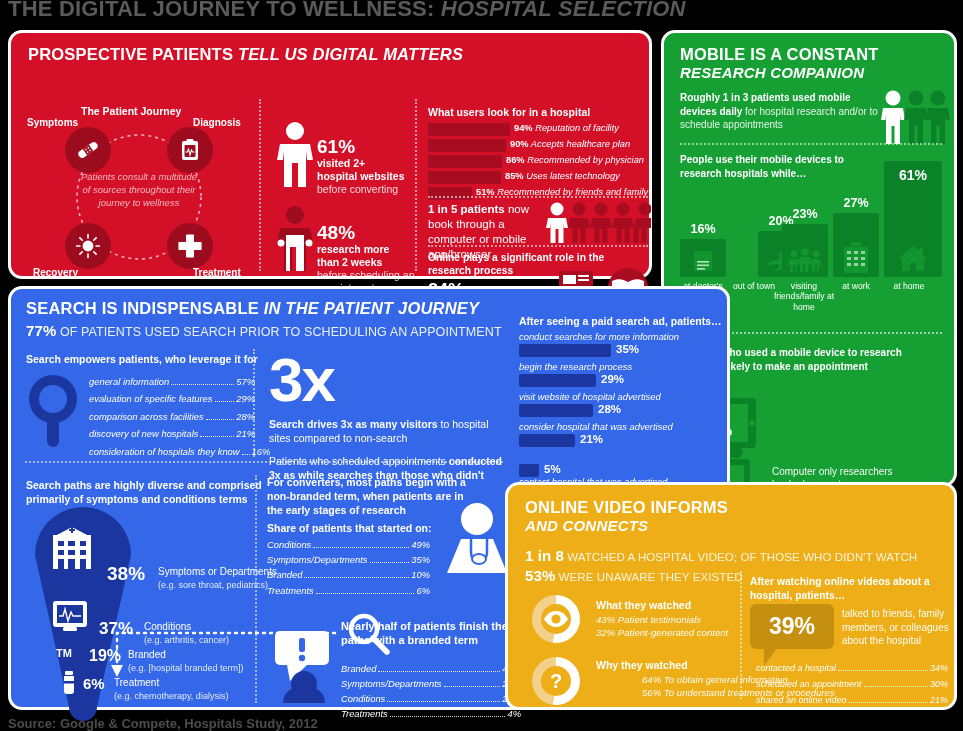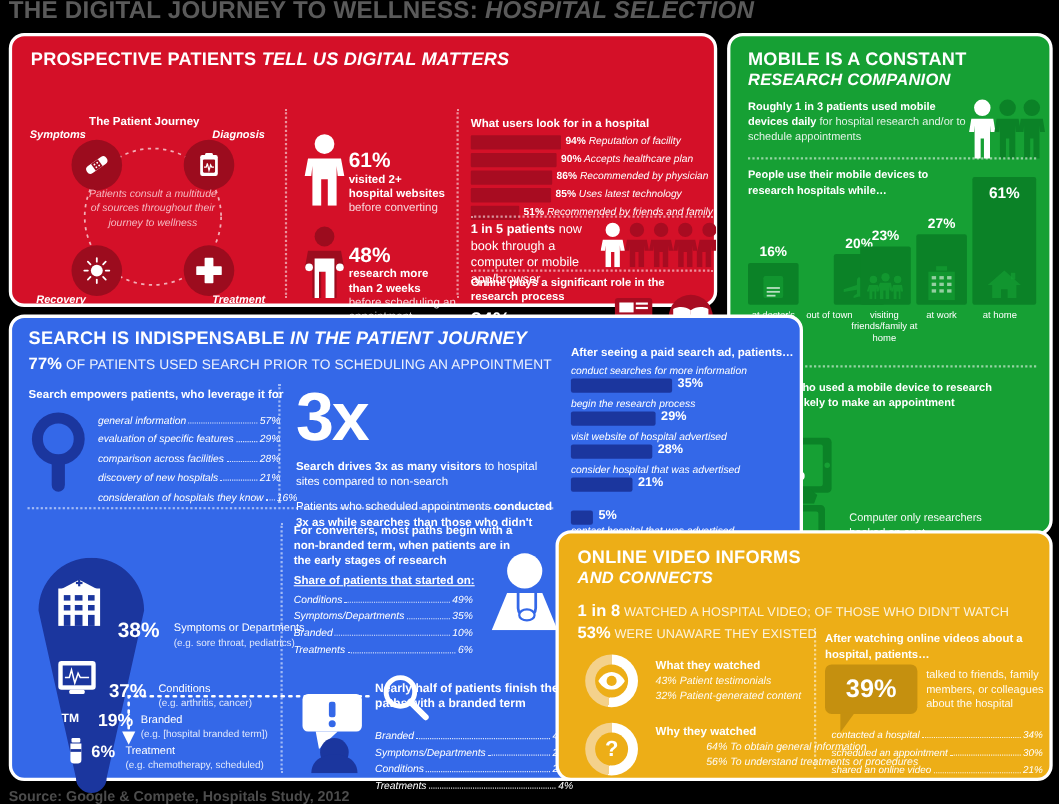--- a/index.html
+++ b/index.html
@@ -44,7 +44,7 @@
     background: #9C0C1E; display:flex; align-items:center; justify-content:center;
     color:#fff; font-size: 22px;
   }
-  .jlabel { position:absolute; color:#fff; font-size:10px; font-weight:bold; white-space:nowrap;font-style:italic; }
+  .jlabel { position:absolute; color:#fff; font-size:10px; font-weight:bold; white-space:nowrap; }
   .jcenter {
     position:absolute; left: 52px; top: 52px; width: 124px;
     text-align:center; color:#F5B8C0; font-size:9.5px; font-style:italic; line-height:1.35;

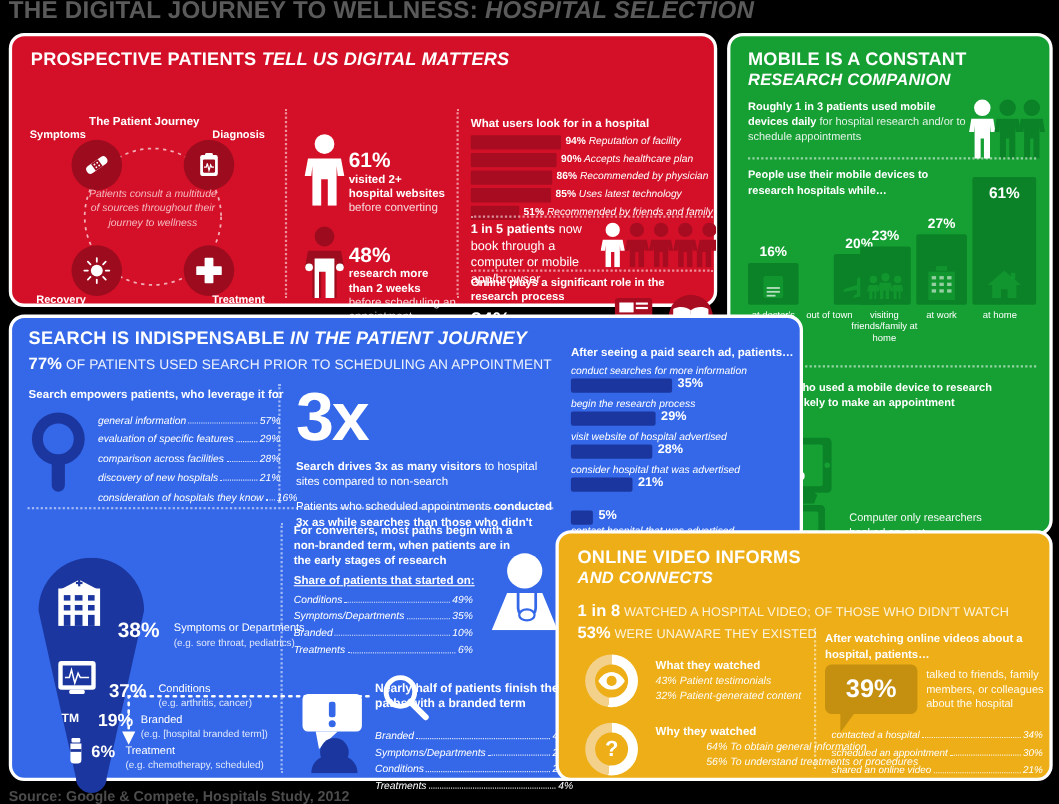--- a/index.html
+++ b/index.html
@@ -518,6 +518,7 @@
       <div class="pbar-pct" style="left:25px;top:132px;">5%</div>
     </div>
 
+    <div id="paths-title">Search paths are highly diverse and comprised primarily of symptoms and conditions terms</div>
 
     <svg width="120" height="220" style="position:absolute;left:14px;top:218px;">
       <path d="M10 48 A48 48 0 1 1 106 48 L72 200 A12 12 0 0 1 44 200 Z" fill="#1B369E"></path>

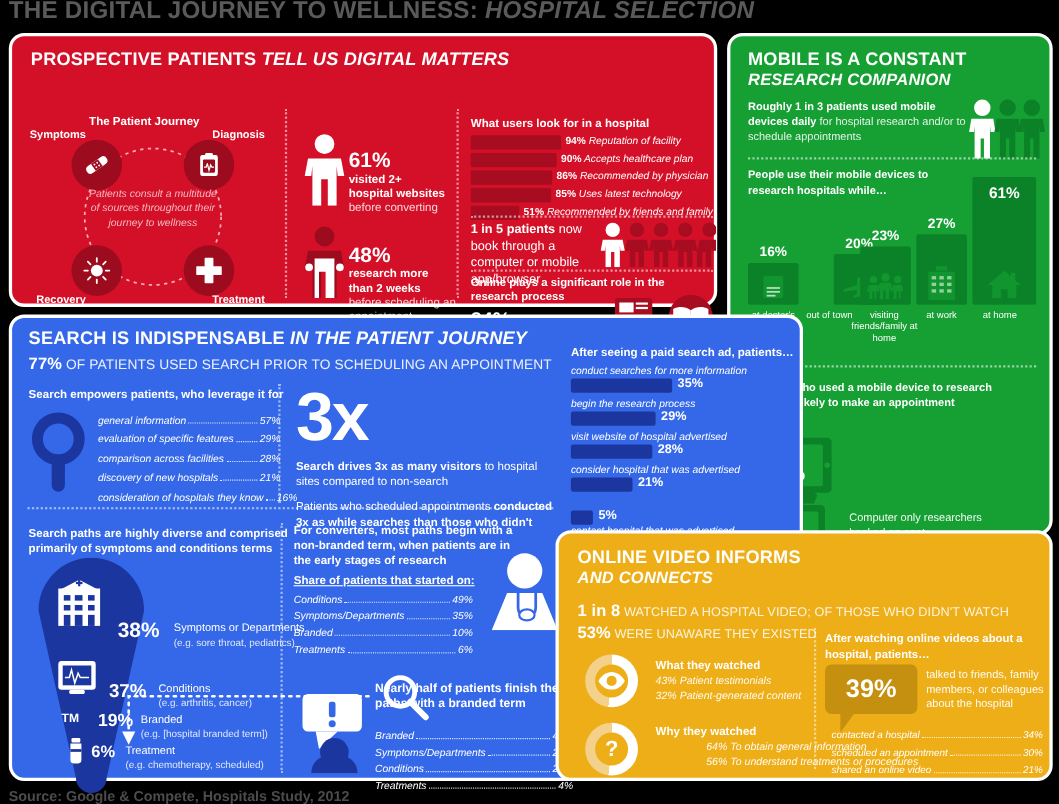--- a/index.html
+++ b/index.html
@@ -102,7 +102,7 @@
   .funnel-row-txt .eg { font-size:9px; opacity:.85; }
 
   #conv-title { position:absolute; left:256px; top:186px; width:200px; color:#fff; font-size:10.5px; font-weight:bold; line-height:1.35; }
-  #share-title { position:absolute; left:256px; top:233px; color:#fff; font-size:10.5px; font-weight:bold;text-decoration:underline; }
+  #share-title { position:absolute; left:256px; top:233px; color:#fff; font-size:10.5px; font-weight:bold; }
   #nearly-title { position:absolute; left:330px; top:330px; width:180px; color:#fff; font-size:11px; font-weight:bold; line-height:1.3; }
 
   

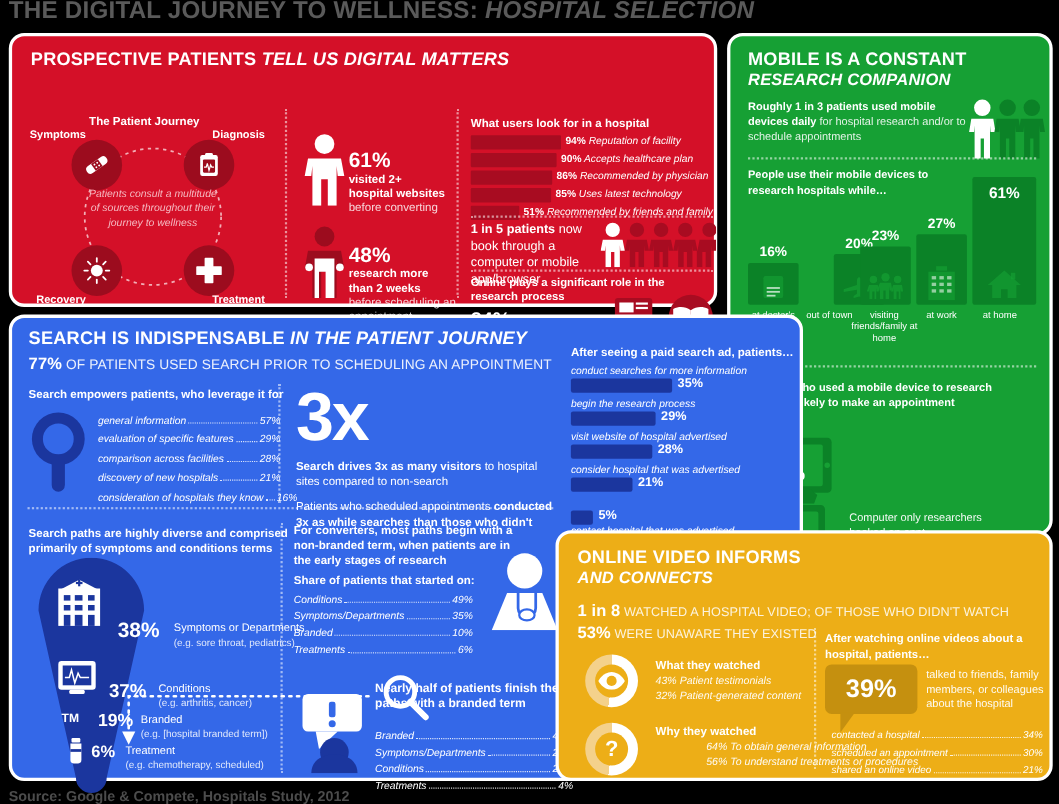--- a/index.html
+++ b/index.html
@@ -569,7 +569,7 @@
     </svg>
     <div class="funnel-row-pct" style="left:72px; top:386px; font-size:15px;">6%</div>
     <div class="funnel-row-txt" style="left:103px; top:388px; width:160px;">
-      <span>Treatment</span><br><span class="eg">(e.g. chemotherapy, scheduled)</span>
+      <span>Treatment</span><br><span class="eg">(e.g. chemotherapy, dialysis)</span>
     </div>
 
     <div class="vdots" style="left:244px; top:186px; height:228px;"></div>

========

(TASK TO COMPLETE)
Return the records exactly. Don't carry the pictures over.

(EXERCISE ANSWER)
--- a/index.html
+++ b/index.html
@@ -44,7 +44,7 @@
     background: #9C0C1E; display:flex; align-items:center; justify-content:center;
     color:#fff; font-size: 22px;
   }
-  .jlabel { position:absolute; color:#fff; font-size:10px; font-weight:bold; white-space:nowrap;font-style:italic; }
+  .jlabel { position:absolute; color:#fff; font-size:10px; font-weight:bold; white-space:nowrap; }
   .jcenter {
     position:absolute; left: 52px; top: 52px; width: 124px;
     text-align:center; color:#F5B8C0; font-size:9.5px; font-style:italic; line-height:1.35;

--- a/index.html
+++ b/index.html
@@ -518,6 +518,7 @@
       <div class="pbar-pct" style="left:25px;top:132px;">5%</div>
     </div>
 
+    <div id="paths-title">Search paths are highly diverse and comprised primarily of symptoms and conditions terms</div>
 
     <svg width="120" height="220" style="position:absolute;left:14px;top:218px;">
       <path d="M10 48 A48 48 0 1 1 106 48 L72 200 A12 12 0 0 1 44 200 Z" fill="#1B369E"></path>

--- a/index.html
+++ b/index.html
@@ -102,7 +102,7 @@
   .funnel-row-txt .eg { font-size:9px; opacity:.85; }
 
   #conv-title { position:absolute; left:256px; top:186px; width:200px; color:#fff; font-size:10.5px; font-weight:bold; line-height:1.35; }
-  #share-title { position:absolute; left:256px; top:233px; color:#fff; font-size:10.5px; font-weight:bold;text-decoration:underline; }
+  #share-title { position:absolute; left:256px; top:233px; color:#fff; font-size:10.5px; font-weight:bold; }
   #nearly-title { position:absolute; left:330px; top:330px; width:180px; color:#fff; font-size:11px; font-weight:bold; line-height:1.3; }
 
   

--- a/index.html
+++ b/index.html
@@ -569,7 +569,7 @@
     </svg>
     <div class="funnel-row-pct" style="left:72px; top:386px; font-size:15px;">6%</div>
     <div class="funnel-row-txt" style="left:103px; top:388px; width:160px;">
-      <span>Treatment</span><br><span class="eg">(e.g. chemotherapy, scheduled)</span>
+      <span>Treatment</span><br><span class="eg">(e.g. chemotherapy, dialysis)</span>
     </div>
 
     <div class="vdots" style="left:244px; top:186px; height:228px;"></div>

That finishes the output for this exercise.